Bank im Bistum Essen eG
- Company type: Cooperative banking
- Industry: Banking
- Founded: 1966; 60 years ago
- Headquarters: Essen, Germany
- Total assets: €5.137 billion (2018)
- Members: 4,419 (2018)
- Website: www.bibessen.de

= Bank im Bistum Essen =

The Bank im Bistum Essen eG (BIB) is a German cooperative bank located in Essen and has clients that are not-for-profit, ethical and sustainable organisations and their employees. These include the Catholic Church and its institutions.

Its members are organisations such as hospitals, foundations, church-related housing construction, homes for disabled people, retirement homes and other institutions of provision – as well as a number of private customers: staff members of the institutions mentioned above. The bank offers a range of banking services for defined organisations and individuals.

The BIB is one of four Catholic church banks in North Rhine-Westphalia. The others are the Bank für Kirche und Caritas eG in Paderborn, the DKM Darlehnskasse Münster and the Pax-Bank in Cologne.

As of 2016, BIB was 21st on the list of the largest cooperative banks in Germany by assets.

The Bank im Bistum Essen eG (BIB) has capital of around 6.5 billion euros and employs almost 180 associates. The President of the Management Board, Peter Güllmann, stated that Bank im Bistum Essen is a church bank that, with 4.5 billion euros, has one of the largest loan portfolios. He stated that the bank with the microcredit fund finances a total of more than 750,000 people worldwide. Last year, the bank received 1,500 new private clients, and this tendency is increasing. Private clients account for almost 15 percent of the bank's business volume.

After deducting all taxes, Bank im Bistum Essen had a net profit of more than 30 million euros in 2023. The dividend for members of the church cooperative bank was increased to 3.5 percent. Güllmann believes that "ethics and profitability go together, they fit together and belong together in the bank".

== History ==
The bank was founded in 1966.

Since 2012 people who do not work for the church such as atheists or people of other religions can also become customers. Due to the bank's ethic sustainability orientation, numerous customers from the charitable-foundations-field have joined the bank since then. The cooperative does not provide services to companies that are solely profit oriented.

Since 2006, the bank offered loans worldwide to microfinance institutions. Apart from this the bank launched two microfinance funds for institutional investors in which the bank itself invested as well and which are managed by the bank itself.

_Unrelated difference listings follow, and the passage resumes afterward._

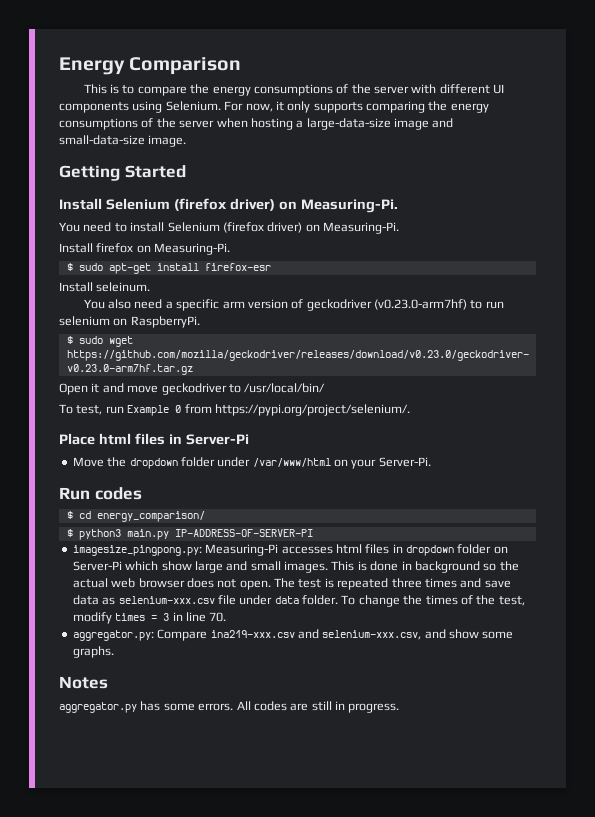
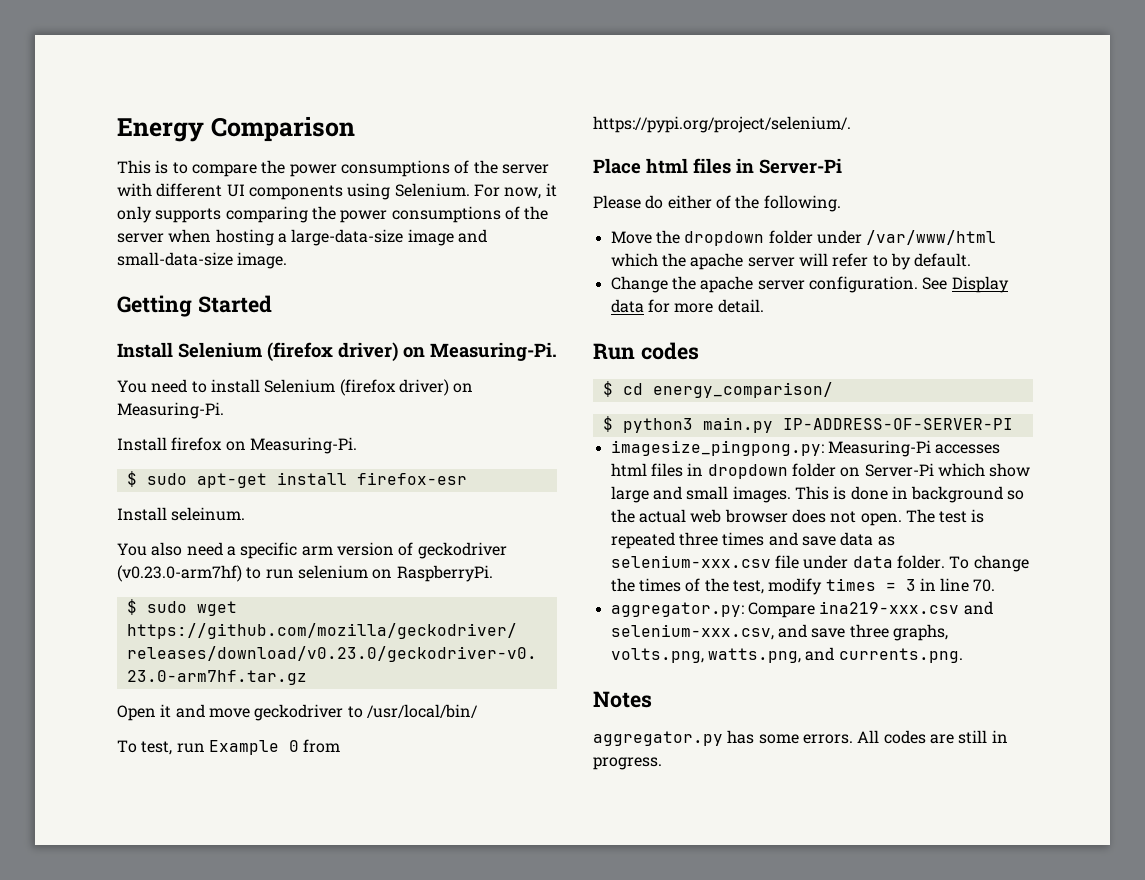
- This is to compare the energy consumptions of the server with different UI components using Selenium.
+ This is to compare the power consumptions of the server with different UI components using Selenium.
- For now, it only supports comparing the energy consumptions of the server when hosting a large-data-size image and small-data-size image.
+ For now, it only supports comparing the power consumptions of the server when hosting a large-data-size image and small-data-size image.
+ Please do either of the following.
- Move the dropdown folder under /var/www/html on your Server-Pi.
+ Move the dropdown folder under /var/www/html which the apache server will refer to by default.
+ Change the apache server configuration. See Display data for more detail.
- aggregator.py: Compare ina219-xxx.csv and selenium-xxx.csv, and show some graphs.
+ aggregator.py: Compare ina219-xxx.csv and selenium-xxx.csv, and save three graphs, volts.png, watts.png, and currents.png.

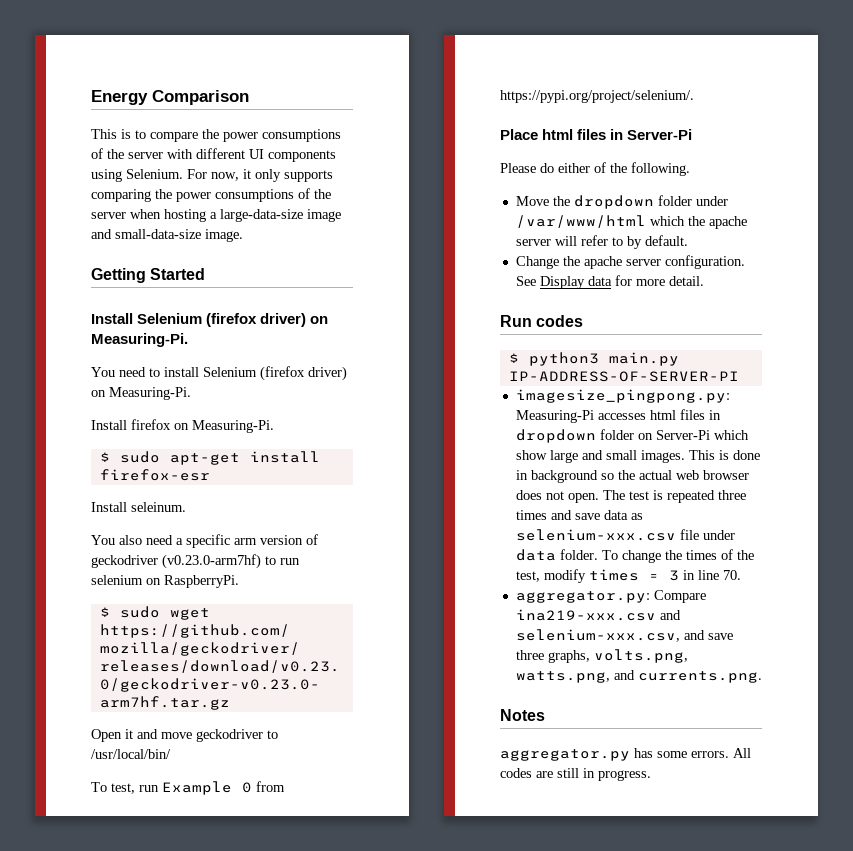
- $ cd energy_comparison/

BIB was the first credit institution in Germany that offered private customers the ability to invest into the microfinance sector via a passbook.

== Clients ==
The actions of the BIB are focused on the idea of sustainable development. The bank describes its business orientation with the slogan FairBanking. The slogan means to describe the connection between economic, social and environmental responsibility. The Christian principle, to preserve creation, is routed in the bank's strategy.

==Services==
The bank's services include:
- Financing of social properties like hospitals and care homes
- Financing of housing construction
- Deployment of electronic bank services
- Asset management from savings accounts through to investments in special funds in due consideration of ethic sustainability aspects
- Microfinance

== Sustainability and social responsibility ==
According to the bank sustainability is part of the business policy of the Bank im Bistum Essen Environmental impacts of the bank's business activities are being measured in an internal Life-cycle assessment. Goal of the life cycle assessment is to improve operating numbers for "electricity", "heating energy", "paper", "water" and "waste" permanently, to make an appropriate contribution toward environmental protection. In addition, all of the bank's own investments are to be invested according to ESG criteria. The bank's product range is constantly updated with sustainable products. This includes ethic-sustainable managed funds as well as the initiation and the management of microfinance funds.

The bank's foundation Kirche und Caritas supports regional, national and international projects.